Legs — Leg I not elongated (about as long as dorsal shield); tarsus I with biarticulated pretarsus with normally developed claws. Leg IV approximately as long as dorsal shield, and with no setae differentiated as macrosetae by being more erect and longer than tibia. Tarsi II-IV without elongated whiplike setae; apical setal processes (d-1) shorter or nearly as long as length of pretarsus to base of claws; ventral setae (v-1) similar in form, or av-1 longer and thicker than pv-1; seta md slightly more slender and attenuated, and slightly the longest of tarsal setae, or subequally so with (d-2); ventral apical process smoothly triangular, tapered to a blunt tip or with a wide, untapered, serrated apical margin; pretarsi with paradactyli symmetrically developed, or with anterior one asymmetrically larger on tarsi III and IV. Complement of setae on segments of legs I to IV holotrichous for genus Lasioseius as presented by Lindquist and Evans (1965); chaetotactic formulae for genua I-II-III-IV: (2 – 3/2, 3/1 – 2) (2 – 3/1, 2/1 – 2) (2 – 2/1, 2/1 – 1) (2 – 2/1, 3/0 – 1); tibiae: (2 – 3/2, 3/1 – 2) (2 – 2/1, 2/1 – 2) (2 – 1/1, 2/1 – 1) (2 – 1/1, 3/1 – 2).

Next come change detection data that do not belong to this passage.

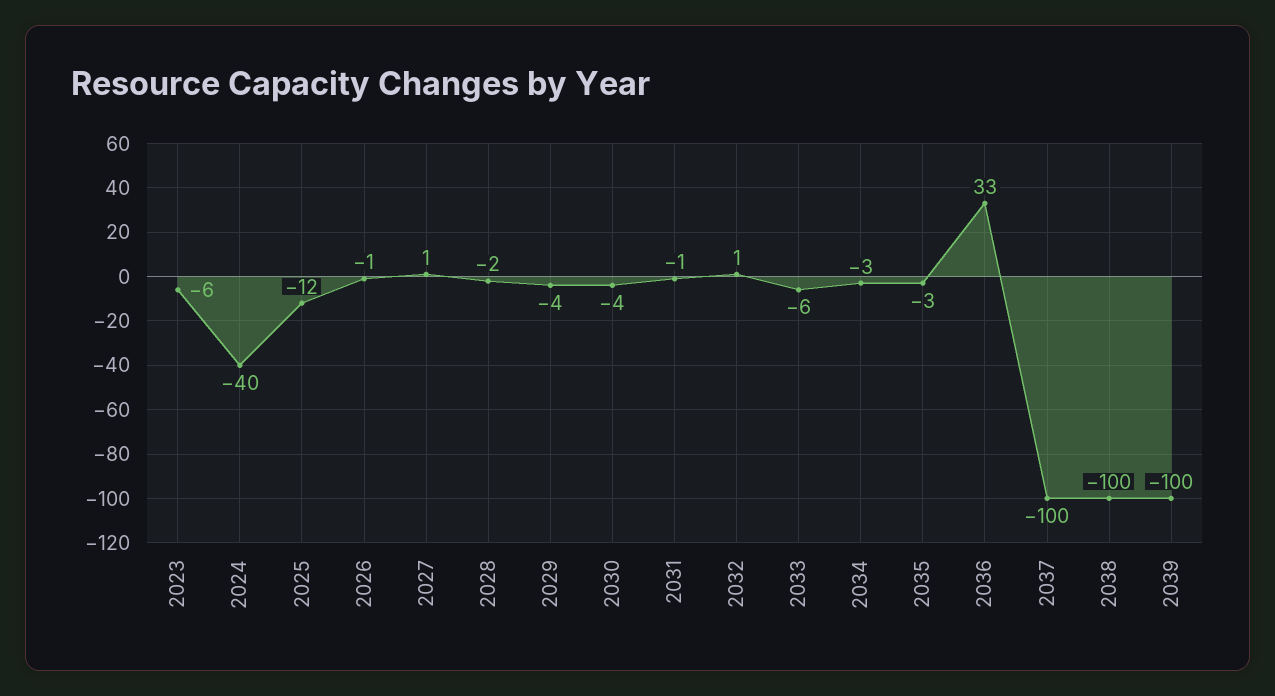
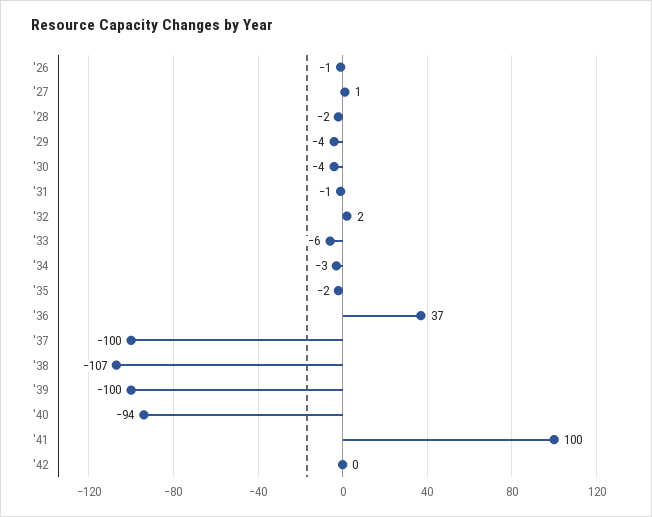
2023: -6 -> none
2024: -40 -> none
2025: -12 -> none
2032: 1 -> 2
2035: -3 -> -2
2036: 33 -> 37
2038: -100 -> -107
'40: none -> -94
'41: none -> 100
'42: none -> 0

Legs II-IV of males sometimes with dimorphism evident in form of particular setae.

Immature instars — Descriptive notes for the larva and protonymph are based on one or two specimens of only one species, so they cannot be assumed to hold for members of the species-group as a whole. They are presented in the description of L. serripes.

Remarks — Although based on material representing only five species, four of which are described here, this species-group is anticipated to include a multitude of species, in view of evident preferences among host beetles and the tremendous diversity of these beetles in the Neotropics and other tropical regions.

Morphological aspects — Unless overlooked among some other members of the genus Lasioseius and other genera of Blattisociidae, the hyaline flap associated with the palptarsal apotele seems independently derivative to the new species-group. A similar structure, termed a ‘hyaline scale’, is found at the base of the palptarsal apotele, and characteristic of all members of the family Veigaiidae (Lindquist et al. 2009). It does not extend as far apically along the anterior edge of the palptarsus in veigaiids. A much smaller structure, termed a ‘small hyaline lobe’ has been noted as present or absent at the base of the palptarsal apotele among species of the melicharine genera Proctolaelaps and Mucroseius (Lindquist & Hunter 1965, Lindquist & Wu 1991).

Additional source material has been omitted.